═══ RECORD SET

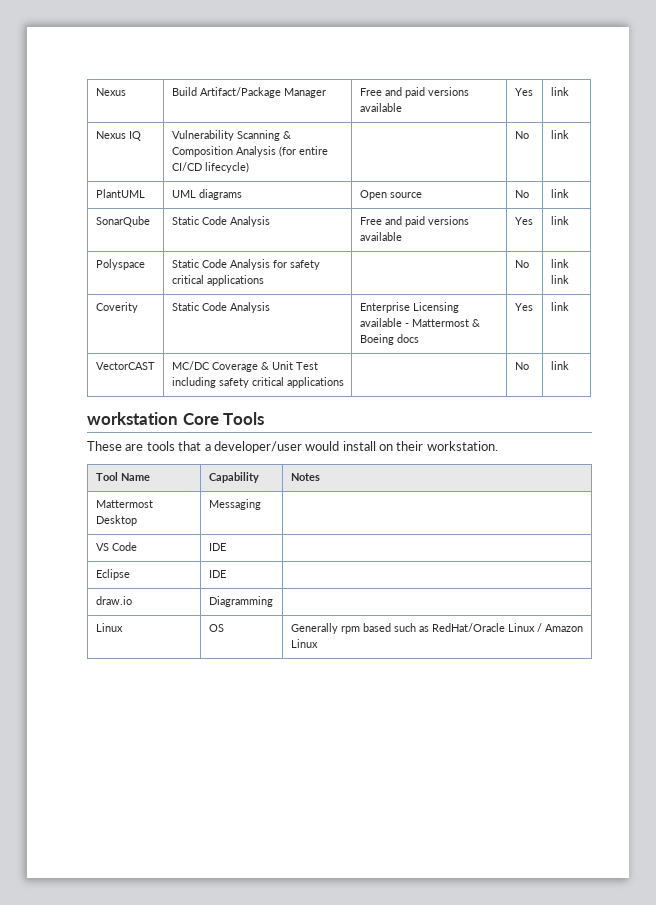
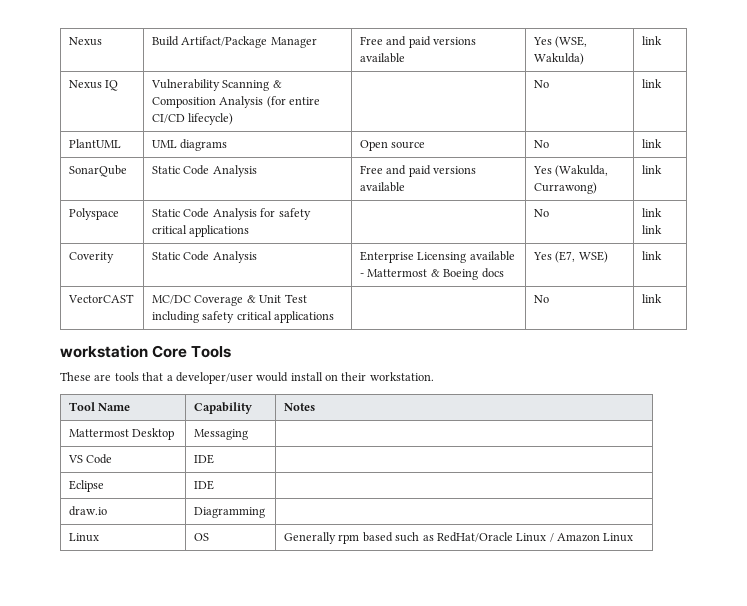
- Nexus | Build Artifact/Package Manager | Free and paid versions available | Yes | link
+ Nexus | Build Artifact/Package Manager | Free and paid versions available | Yes (WSE, Wakulda) | link
- SonarQube | Static Code Analysis | Free and paid versions available | Yes | link
+ SonarQube | Static Code Analysis | Free and paid versions available | Yes (Wakulda, Currawong) | link
- Coverity | Static Code Analysis | Enterprise Licensing available - Mattermost & Boeing docs | Yes | link
+ Coverity | Static Code Analysis | Enterprise Licensing available - Mattermost & Boeing docs | Yes (E7, WSE) | link

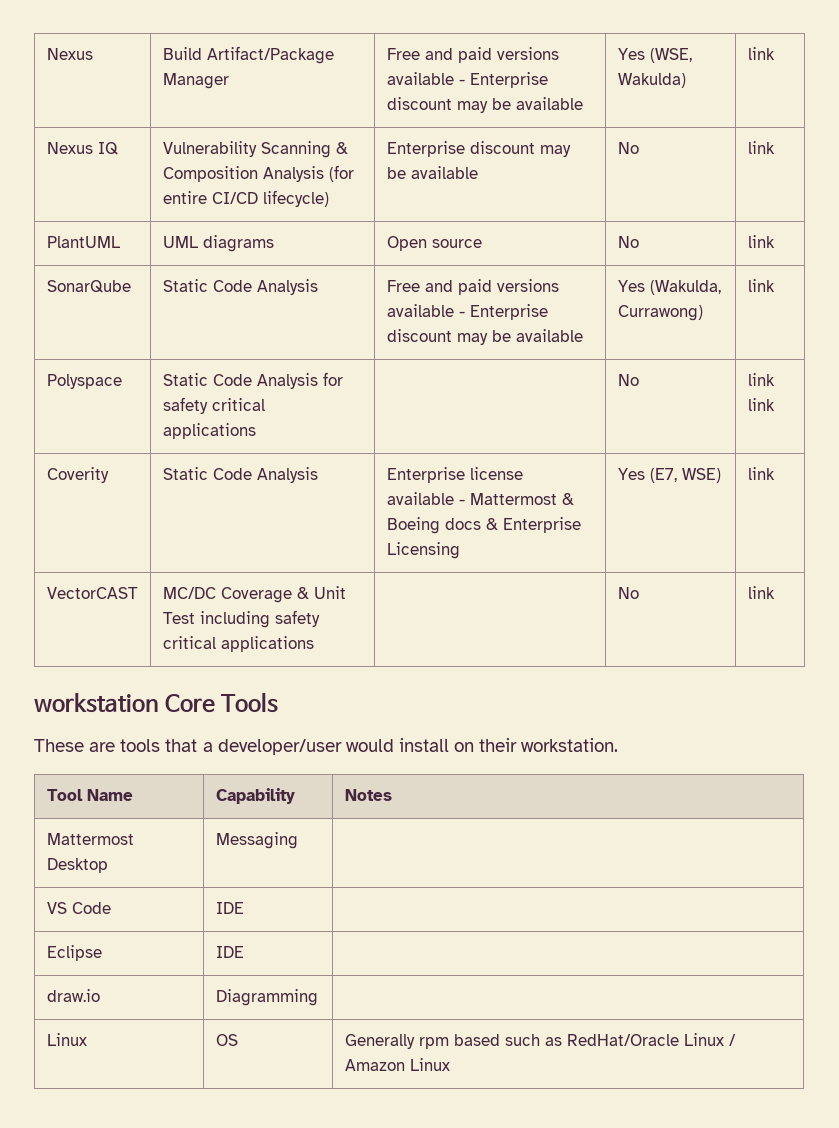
- Nexus | Build Artifact/Package Manager | Free and paid versions available | Yes (WSE, Wakulda) | link
+ Nexus | Build Artifact/Package Manager | Free and paid versions available - Enterprise discount may be available | Yes (WSE, Wakulda) | link
- Nexus IQ | Vulnerability Scanning & Composition Analysis (for entire CI/CD lifecycle) | | No | link
+ Nexus IQ | Vulnerability Scanning & Composition Analysis (for entire CI/CD lifecycle) | Enterprise discount may be available | No | link
- SonarQube | Static Code Analysis | Free and paid versions available | Yes (Wakulda, Currawong) | link
+ SonarQube | Static Code Analysis | Free and paid versions available - Enterprise discount may be available | Yes (Wakulda, Currawong) | link
- Coverity | Static Code Analysis | Enterprise Licensing available - Mattermost & Boeing docs | Yes (E7, WSE) | link
+ Coverity | Static Code Analysis | Enterprise license available - Mattermost & Boeing docs & Enterprise Licensing | Yes (E7, WSE) | link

══════

On how many lines of the listing does the string "Package" appear? Only the number should be given.

» **EXPECTED ANSWER**
4